After finding the line containing "font-family: none ->" below, please output that line and each following one through the line containing "html: <span>PMS 165C</span>", exactly as written.

Records for the task

==*==

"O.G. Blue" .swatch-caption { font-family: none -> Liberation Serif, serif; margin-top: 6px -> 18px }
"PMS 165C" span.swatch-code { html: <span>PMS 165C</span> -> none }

==*==

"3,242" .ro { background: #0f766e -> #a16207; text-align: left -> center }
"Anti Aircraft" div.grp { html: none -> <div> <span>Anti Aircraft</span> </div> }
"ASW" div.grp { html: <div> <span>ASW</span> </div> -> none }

==*==

Written solution
"O.G. Blue" .swatch-caption { font-family: none -> Liberation Serif, serif; margin-top: 6px -> 18px }
"PMS 165C" span.swatch-code { html: <span>PMS 165C</span> -> none }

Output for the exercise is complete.